Backward phase of MMPC {MXM} | R Documentation |
Backward phase of MMPC
Description
Backward phase of MMPC.
Usage
mmpcbackphase(target, dataset, max_k = 3, threshold = 0.05, test = NULL,
wei = NULL, R = 1)
Arguments
target |
The class variable. Provide either a string, an integer, a numeric value, a vector, a factor, an ordered factor or a Surv object. See also Details. |
dataset |
The data-set; provide either a data frame or a matrix (columns = variables , rows = samples). Alternatively, provide an ExpressionSet (in which case rows are samples and columns are features, see bioconductor for details). |
max_k |
The maximum conditioning set to use in the conditional indepedence test (see Details). Integer, default value is 3. |
threshold |
Threshold (suitable values in (0, 1)) for assessing p-values significance. Default value is 0.05. |
test |
The conditional independence test to use. Type the test without " ", e.g. type testIndFisher, Not "testIndFisher".
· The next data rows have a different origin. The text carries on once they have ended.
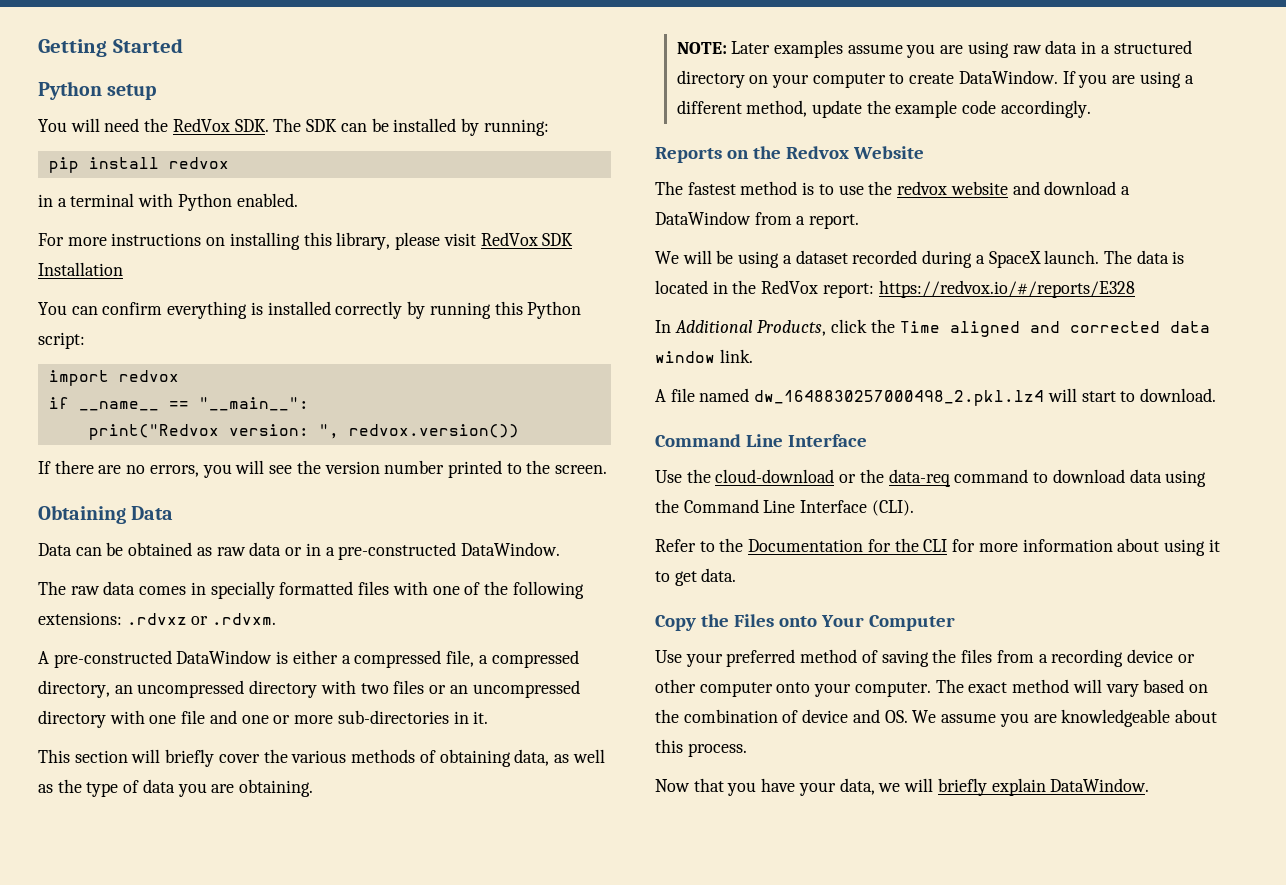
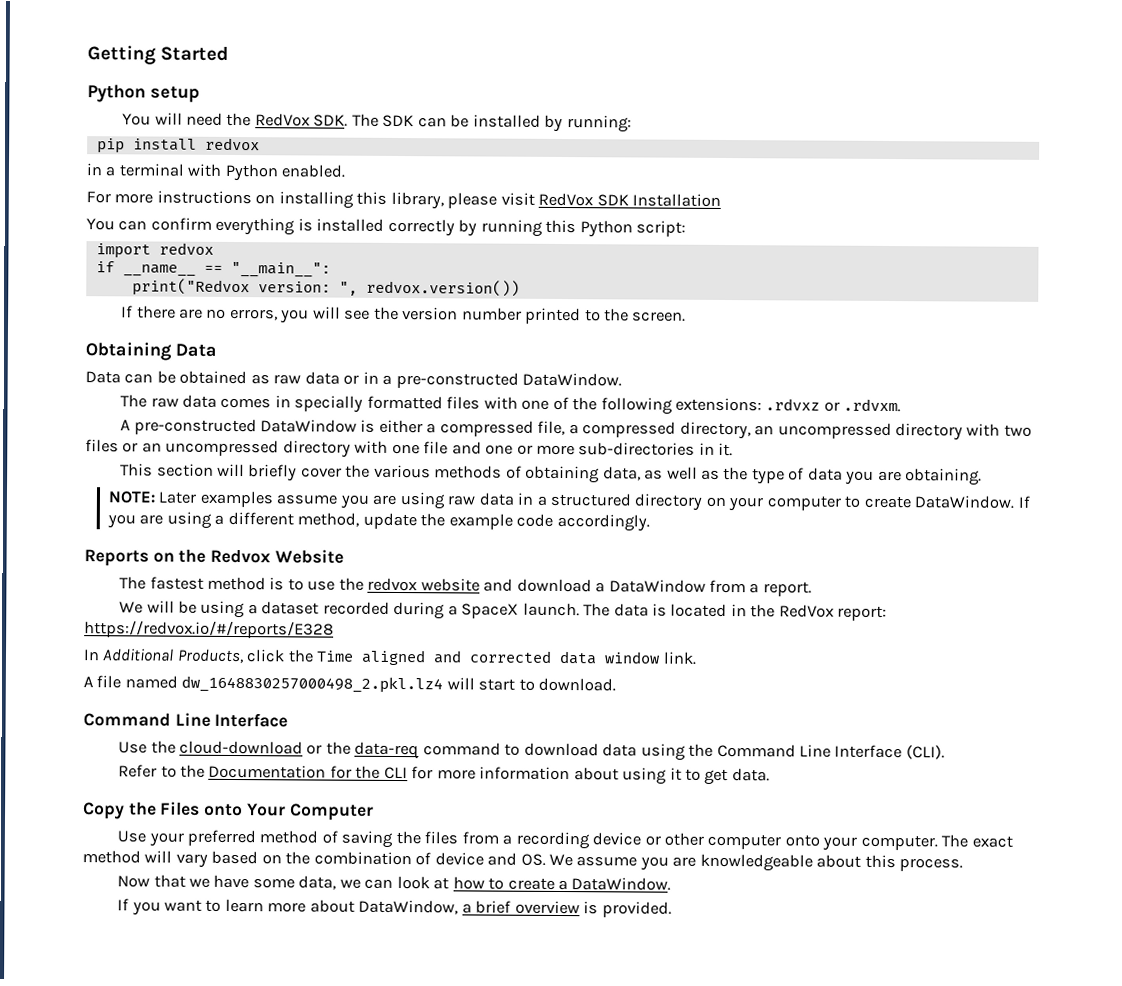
[727,778,1150,796] you have your data, we will briefly explain DataWindow. -> [188,874,672,891] [117,898,672,918] we have some data, we can look at how to create a DataWindow. // If you want to learn more about DataWindow, a brief overview is provided.

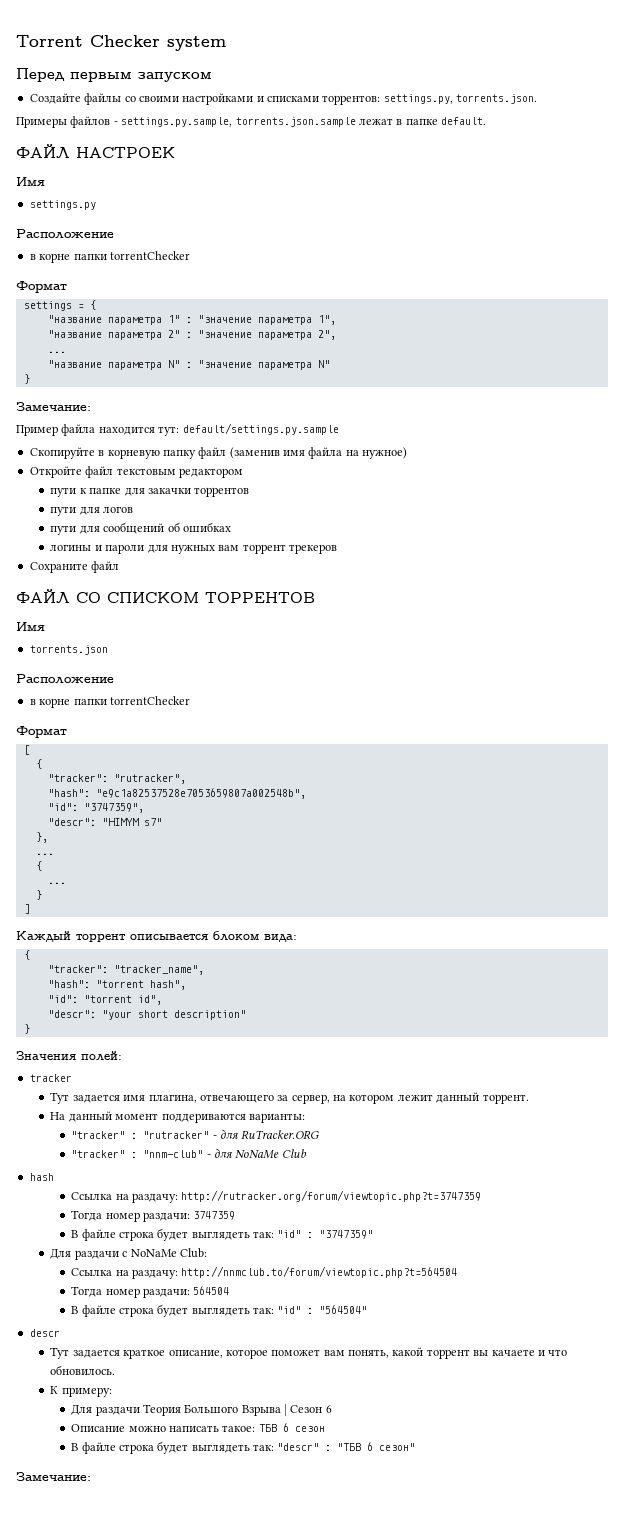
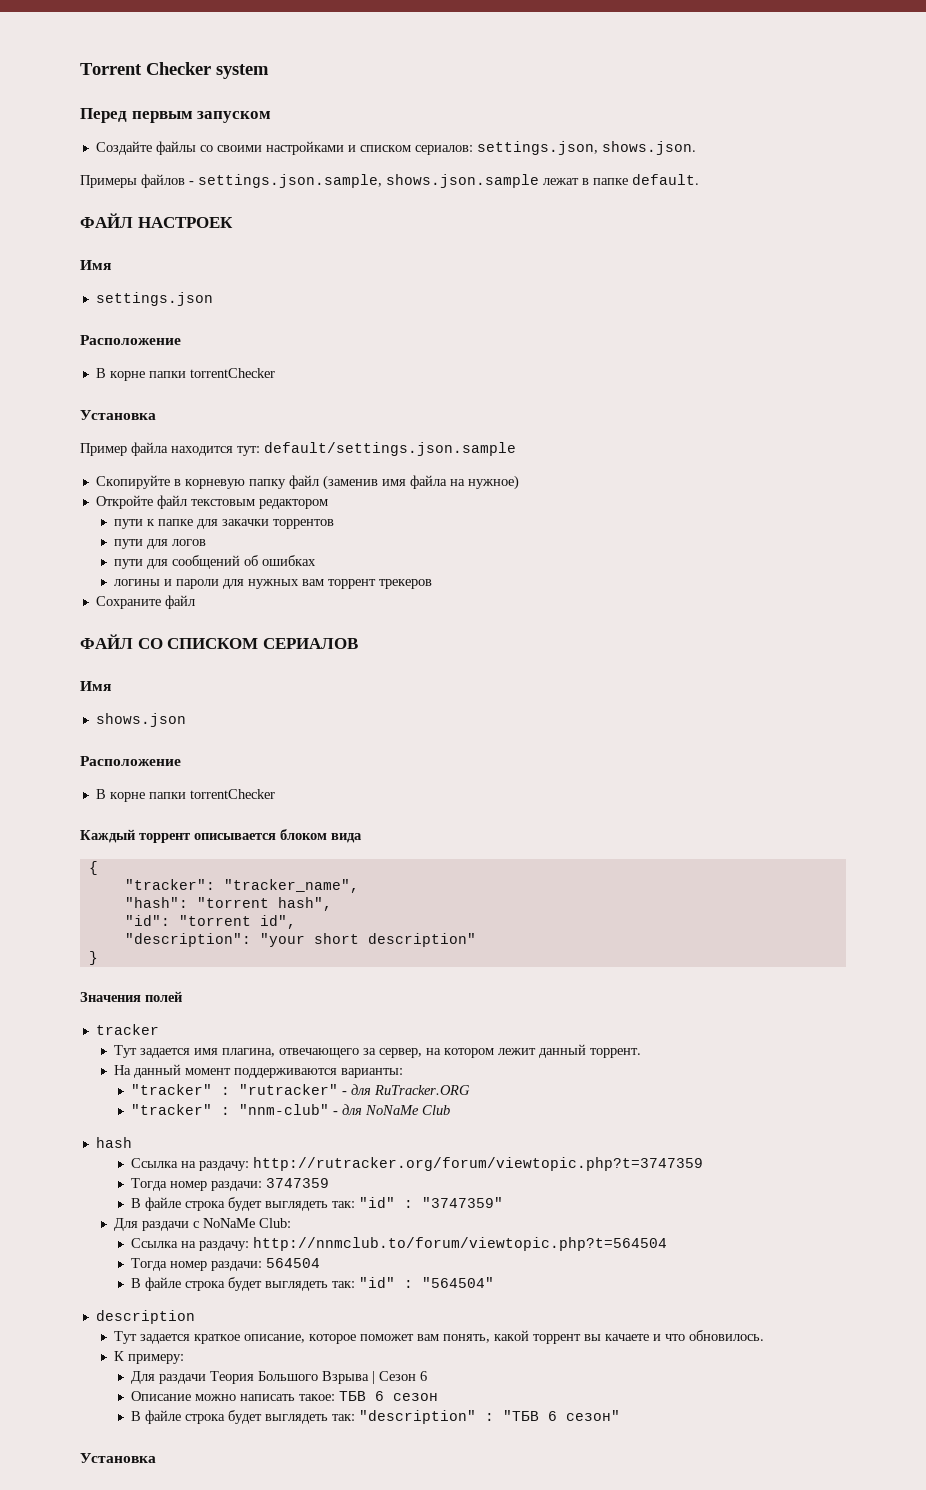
[267,94,538,105] списками торрентов: settings.py, torrents.json. -> [359,141,696,155] списком сериалов: settings.json, shows.json.
[121,117,356,127] settings.py.sample, torrents.json.sample -> [198,174,539,188] settings.json.sample, shows.json.sample
[29,200,96,210] [16,229,114,239] [29,251,190,263] [16,281,67,293] [23,300,96,311] [47,315,336,325] [47,330,336,340] [47,351,66,353] [47,360,330,370] [23,374,30,384] [16,402,91,411] settings.py // Расположение // в корне папки torrentChecker // Формат // settings = { // "название параметра 1" : "значение параметра 1", // "название параметра 2" : "значение параметра 2", // ... // "название параметра N" : "значение параметра N" // } // Замечание: -> [95,292,213,306] [80,335,181,345] [95,368,275,381] [80,410,156,420] settings.json // Расположение // В корне папки torrentChecker // Установка
[182,423,339,435] default/settings.py.sample -> [264,442,516,456] default/settings.json.sample
[205,592,315,603] [16,622,45,631] [29,645,108,655] [16,674,114,684] [29,696,190,708] [16,726,67,738] [23,745,30,755] [35,759,42,769] [47,774,186,784] [47,788,306,799] [47,803,144,813] [47,818,162,826] [35,832,48,843] [35,853,54,855] [35,861,42,871] [47,882,66,884] [35,890,42,900] [23,904,30,914] ТОРРЕНТОВ // Имя // torrents.json // Расположение // в корне папки torrentChecker // Формат // [ // { // "tracker": "rutracker", // "hash": "e9c1a82537528e7053659807a002548b", // "id": "3747359", // "descr": "HIMYM s7" // }, // ... // { // ... // } // ] -> [262,638,358,649] [80,681,111,691] [95,713,186,727] [80,756,181,766] [95,789,275,802] СЕРИАЛОВ // Имя // shows.json // Расположение // В корне папки torrentChecker
[264,934,297,942] вида: -> [331,833,362,843] вида
[47,1010,96,1018] "descr": -> [124,933,251,947] "description":
[81,1051,122,1061] полей: -> [145,991,182,1002] полей
[161,1113,246,1123] поддериваются -> [233,1068,337,1078] поддерживаются
[29,1329,60,1337] descr -> [95,1310,195,1324] description
[277,1443,320,1451] "descr" -> [359,1410,477,1424] "description"
[16,1472,91,1481] Замечание: -> [80,1453,156,1463] Установка

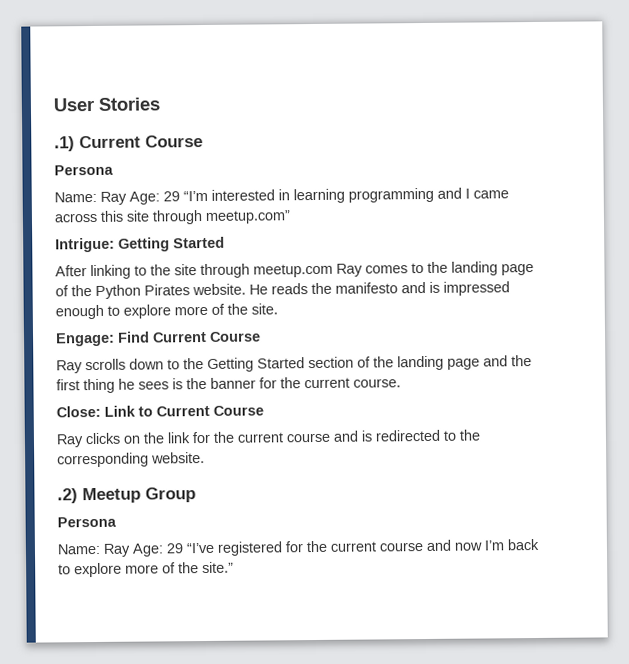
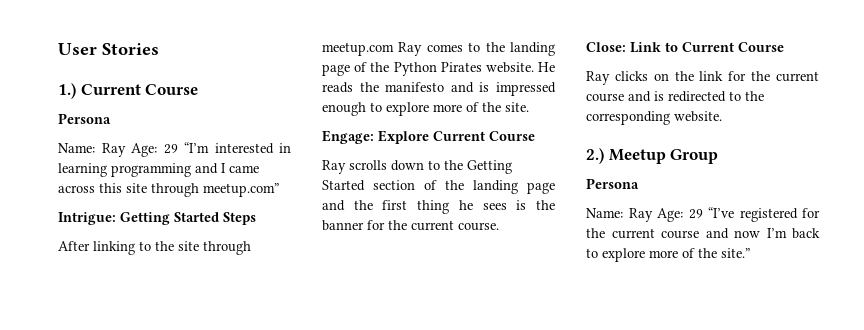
[54,136,75,152] .1) -> [58,83,76,99] 1.)
(225, 242) none -> [223,212,256,225] Steps
[117,331,150,343] Find -> [378,130,429,144] Explore
[57,488,78,504] .2) -> [586,148,604,164] 2.)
Default value is NULL. See also |
wei |
A vector of weights to be used for weighted regression. The default value is NULL. |
R |
The number of permutations, set to 1 by default (no permutations based test). There is a trick to avoind doing all permutations. As soon as the number of times the permuted test statistic is more than the observed test statistic is more than 50 (if threshold = 0.05 and R = 999), the p-value has exceeded the signifiance level (threshold value) and hence the predictor variable is not significant. There is no need to continue do the extra permutations, as a decision has already been made. |
Details
For each of the selected variables (dataset) the function performs conditional independence tests where the
conditioning sets are formed from the other variables. All possible combinations are tried until the variable
becomes non significant. The maximum size of the conditioning set is equal to max_k. This is called in the
MMPC
when the backward phase is requested.
Value
A list including:
met |
A numerical vector of size equal to the number of columns of the dataset. |
counter |
The number of tests performed. |
pvalues |
The maximum logged p-value for the association of each predictor variable. |
Author(s)
Ioannis Tsamardinos, Michail Tsagris
R implementation and documentation: Michail Tsagris mtsagris@uoc.gr
References
Tsamardinos, Brown and Aliferis (2006). The max-min hill-climbing Bayesian network structure learning algorithm. Machine learning, 65(1), 31-78.
See Also
MMPC, mmhc.skel, CondIndTests, cv.mmpc
Examples
set.seed(123)
#simulate a dataset with continuous data
dataset <- matrix(runif(500 * 100, 1, 100), ncol = 100)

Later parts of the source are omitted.